When I started this column two years ago, I didn’t know it would last two years. Ever since I was in my early twenties, I had a dream to be a columnist. I would pick up different newspapers, turn to the opinions section, and wonder how these writers could churn out essay after essay every week, and in some cases, even every day.
But this little dream got tossed in the corner for around 20 years. I never bothered applying as a columnist, because I didn’t know what I could write about that I could sustain for more than a month or two.
Then I got older, had more experiences and life stories under my belt, and thought that maybe I should give it a try now. So I looked for a friend who used to be a journalist, and who I tapped before to give seminars to my students who handled the school paper, and found out she was already editor-in-chief. I got in touch with her, showed her some of my stuff, and here we are.
Here I am at the keyboard on Wednesday midnight, trying to beat my Thursday deadline. I had originally entitled the column “Friday the 13th” hoping to write something about superstition and science but I couldn’t really think of anything interesting or original along that line.
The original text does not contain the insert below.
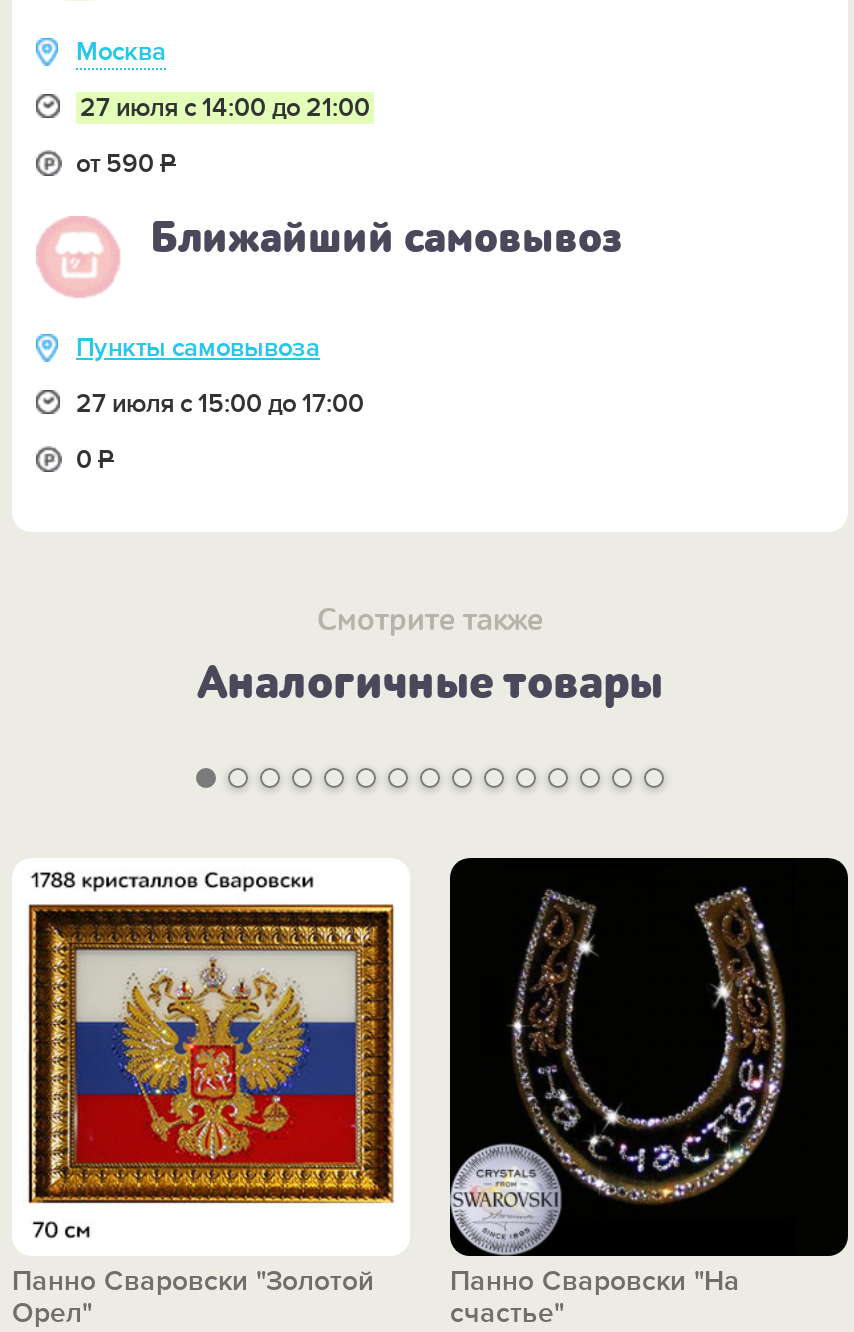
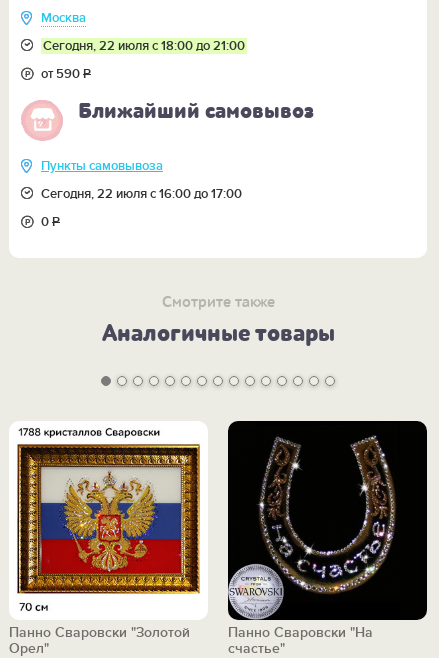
[80,93,370,125] 27 июля с 14:00 до 21:00 -> [43,38,245,54] Сегодня, 22 июля с 18:00 до 21:00
[76,389,364,421] 27 июля с 15:00 до 17:00 -> [41,186,242,202] Сегодня, 22 июля с 16:00 до 17:00

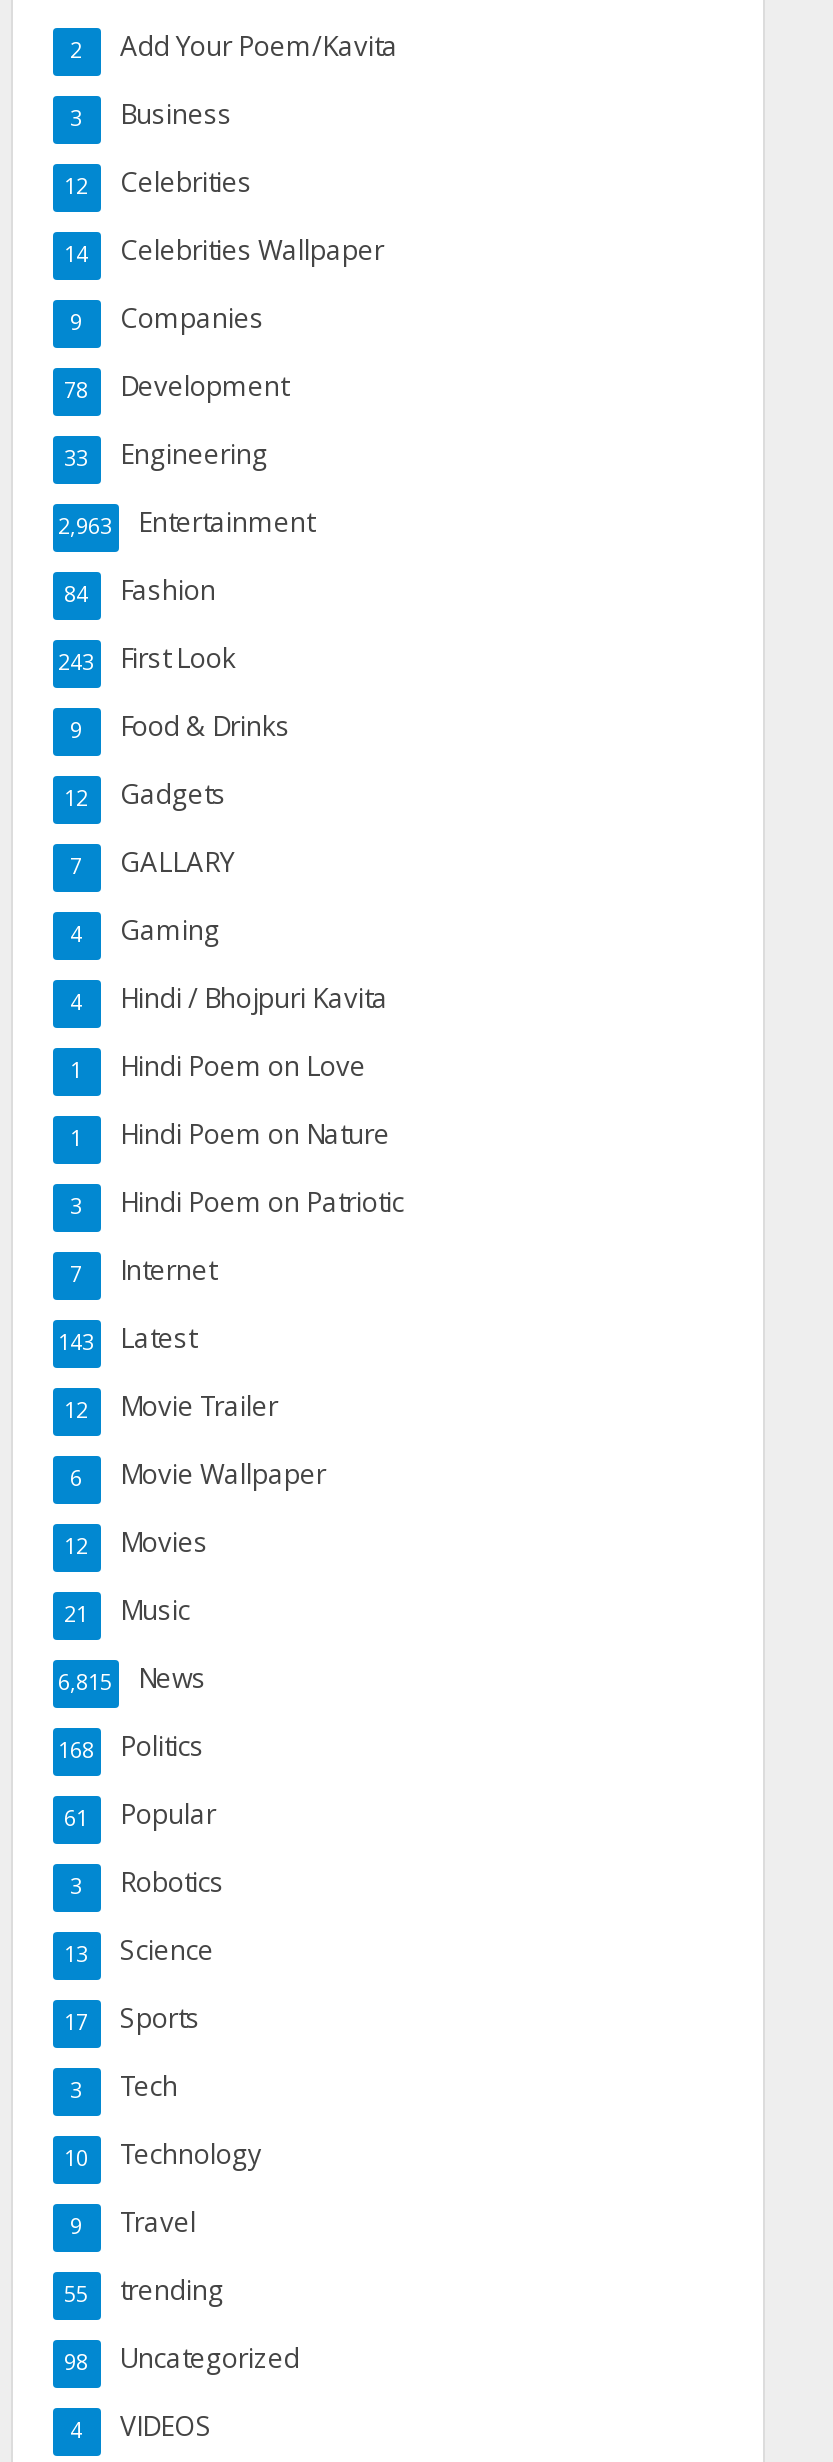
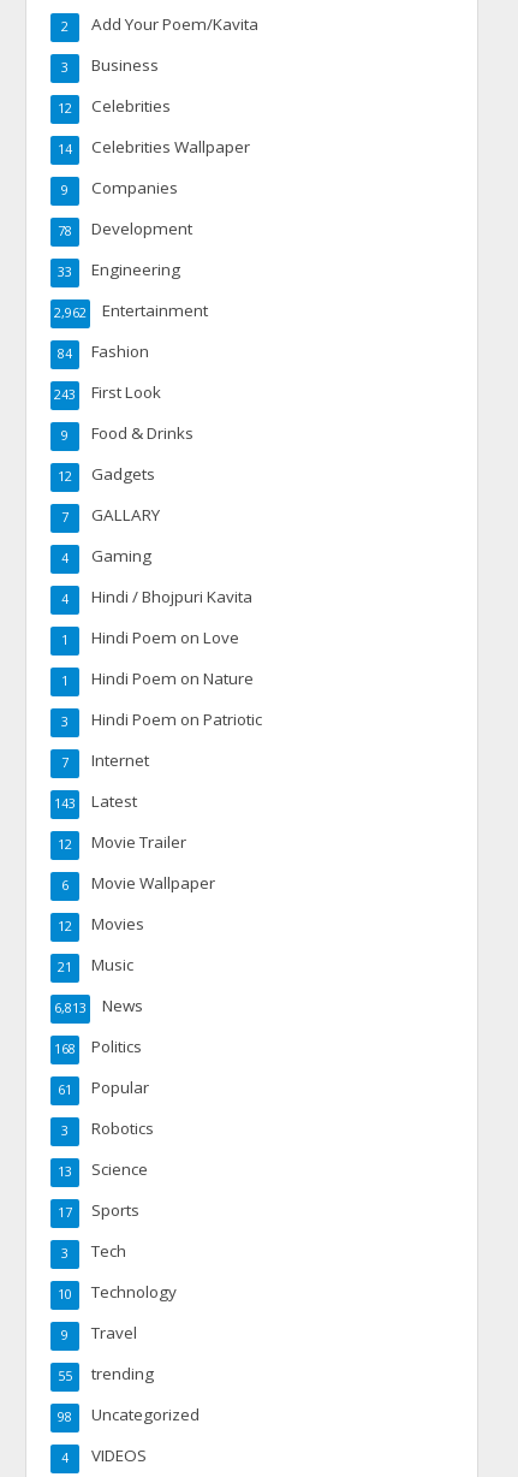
[58,505,314,541] 2,963 Entertainment -> [53,300,207,322] 2,962 Entertainment
[58,1661,206,1697] 6,815 News -> [53,995,142,1017] 6,813 News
So I tried a tactic that has worked for me in the past. When I can’t think of anything to write, I start writing about writing and see where that goes.
Oh look, I have 5 paragraphs already.
Some people don’t know why I bother writing. It’s certainly not for the money. Why do I torture myself so week after week, wracking my brain, squeezing words and ideas out of it? Perhaps it’s my way of organizing the many jumbled thoughts I have. Perhaps it’s my way of reaching out to others and helping along their journey as I too seek my way and fumble along my own path.
Once in a while, I get the occasional comment or the occasional email that encourages me to go on and continue what I’m doing. Here is one such letter I got that surprised me because it comes from someone in his eighties. It is a response to last week’s article, “Do You Believe In God?”:
Dear Andy,
You have saved my life. It is difficult to live in a world in which everyone considers you as an old idiot who must be humoured, or as a person who has no idea of “the truth” and must be enlightened. Unless one is very sure of oneself (and that itself is a trait which frightens me) one ends up wondering whether they are right and you yourself are wrong. Almost all of my former socialist and communist friends lost their belief either at the time of the Hungarian uprising or the collapse of the Soviet Union and now find it more comfortable to live in an “artistic” world of literature, music and painting. I felt certain that if I was alone then I was likely to be wrong – “they are all out of step except me”. In literature I felt that people like Tolstoy approached my ideas – but then justified them in a very strong belief in Christianity. You are the first person who has shown me that I am not alone.
Einstein’s answer was inspiring – am I foolish in considering it as part of the Jewish liberal tradition. Of course we are supposed to believe in that nasty God you describe, but somehow Einstein and others seem to have benefited from these ideas which they probably encountered in their early life. I’ve got to give that more thought.
Once again – THANK YOU FOR – HOW CAN I PUT IT? showing me that I am not a freak with strange, confused ideas about all of (or most of ) the important issues in life.
John
Thanks also, John, for showing me that I am not alone and that I am not a freak. Or maybe both of us are freaks. But rest assured, there are many more out there.
One thing for sure, you have also saved my life as much as you say I have saved yours.